## Your assignment
Skip the pictures. Output only the lines below starting at the line with "html: <div> <div>عدد</div>" and ending at the line with "text: بونك ->", both ends included, exactly as they are.

## Material provided
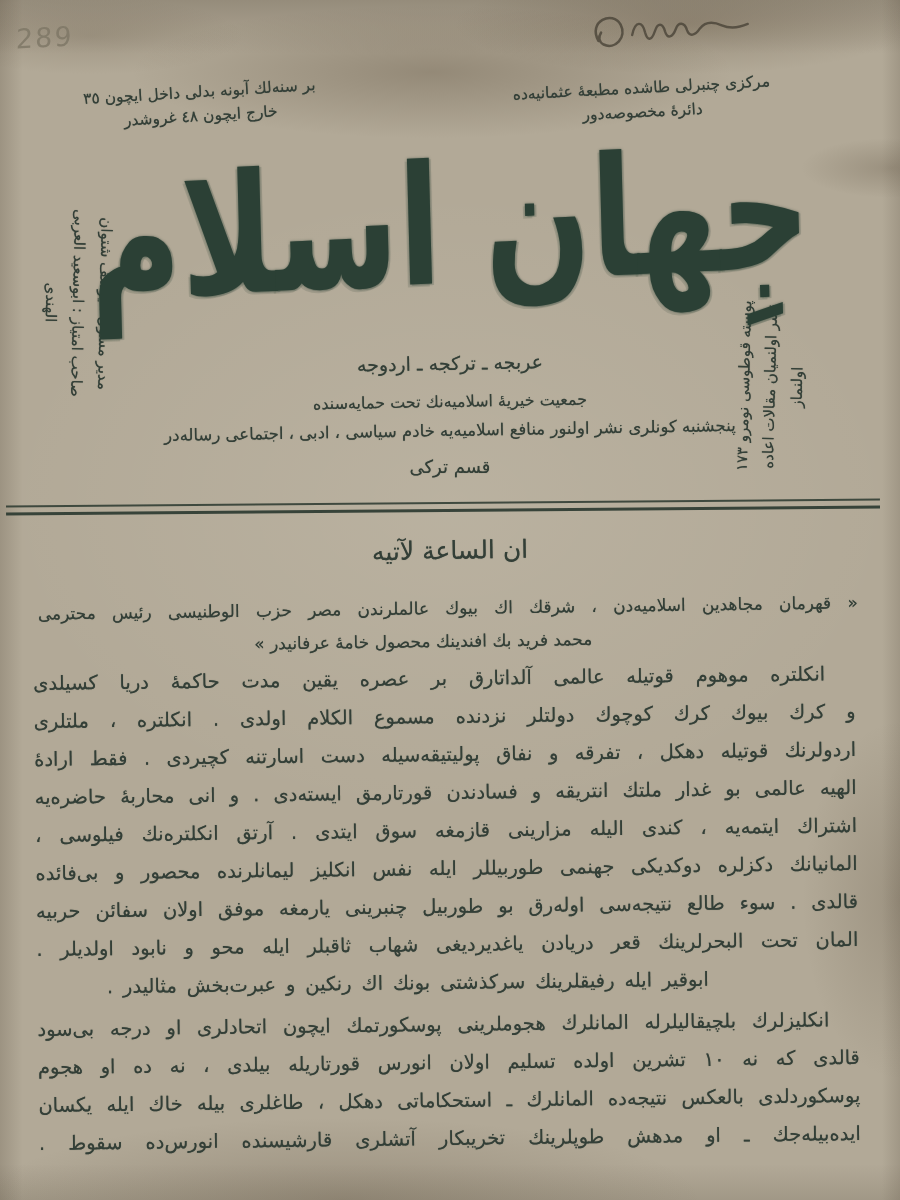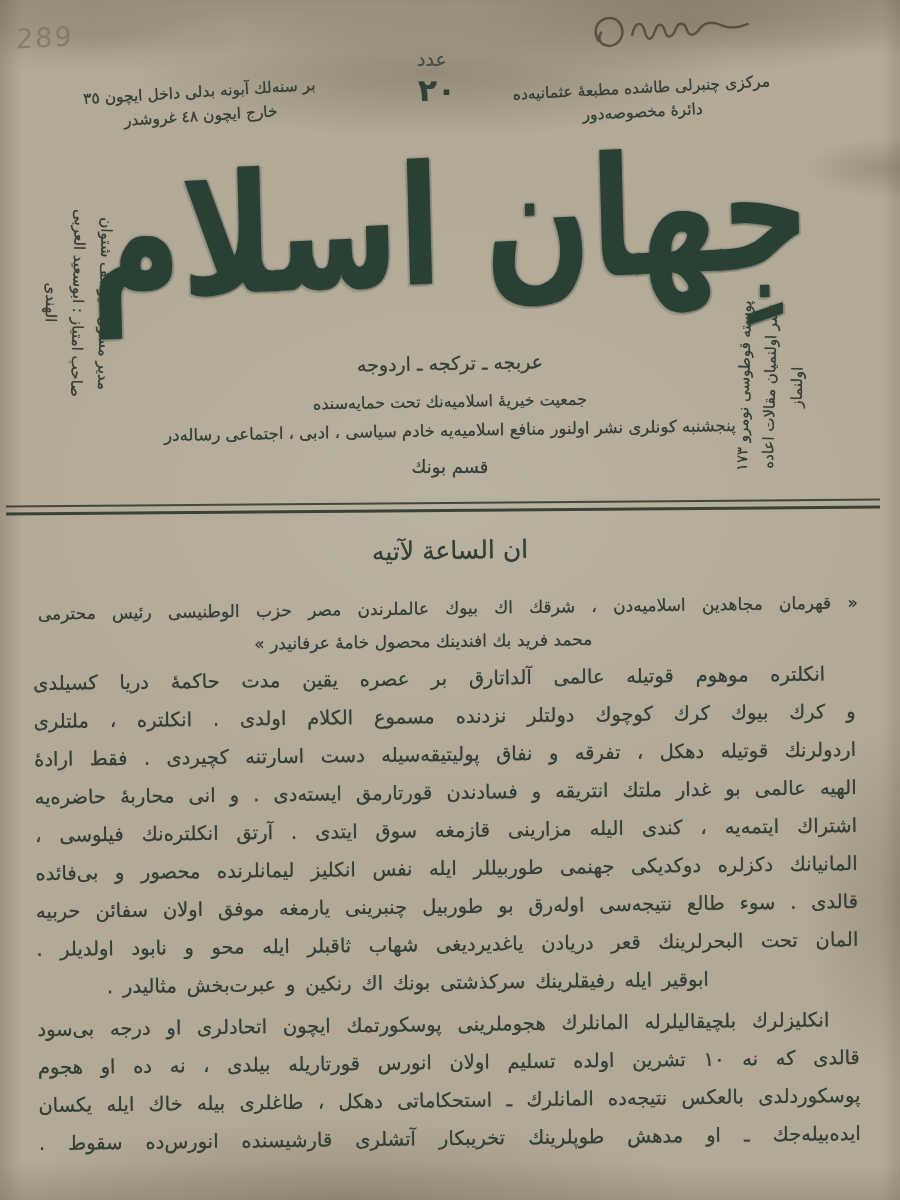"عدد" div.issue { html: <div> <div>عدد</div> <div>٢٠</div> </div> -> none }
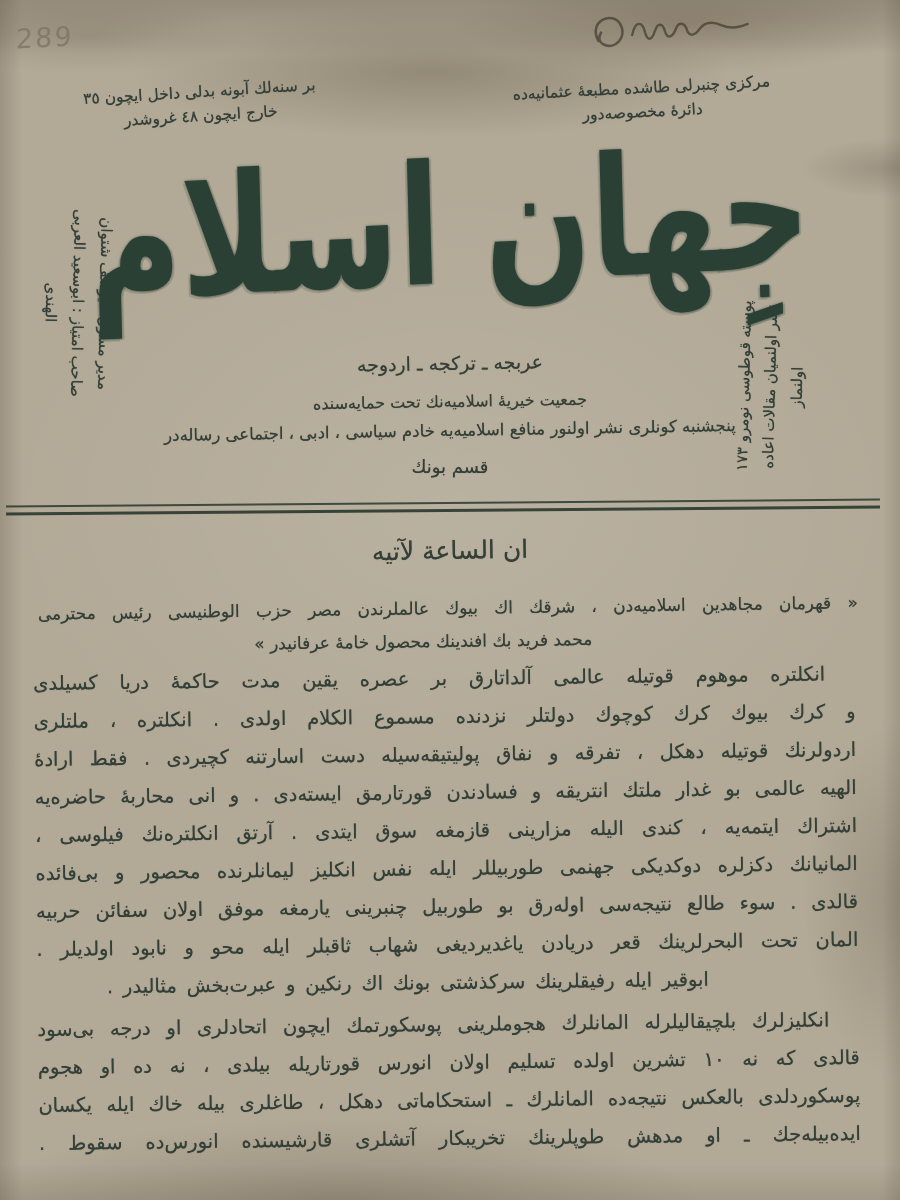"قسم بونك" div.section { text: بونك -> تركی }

--

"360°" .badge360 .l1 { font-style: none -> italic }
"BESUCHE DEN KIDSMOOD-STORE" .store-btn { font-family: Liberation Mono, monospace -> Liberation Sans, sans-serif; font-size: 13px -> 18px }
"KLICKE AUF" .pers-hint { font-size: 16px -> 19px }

## Answer box
"عدد" div.issue { html: <div> <div>عدد</div> <div>٢٠</div> </div> -> none }
"قسم بونك" div.section { text: بونك -> تركی }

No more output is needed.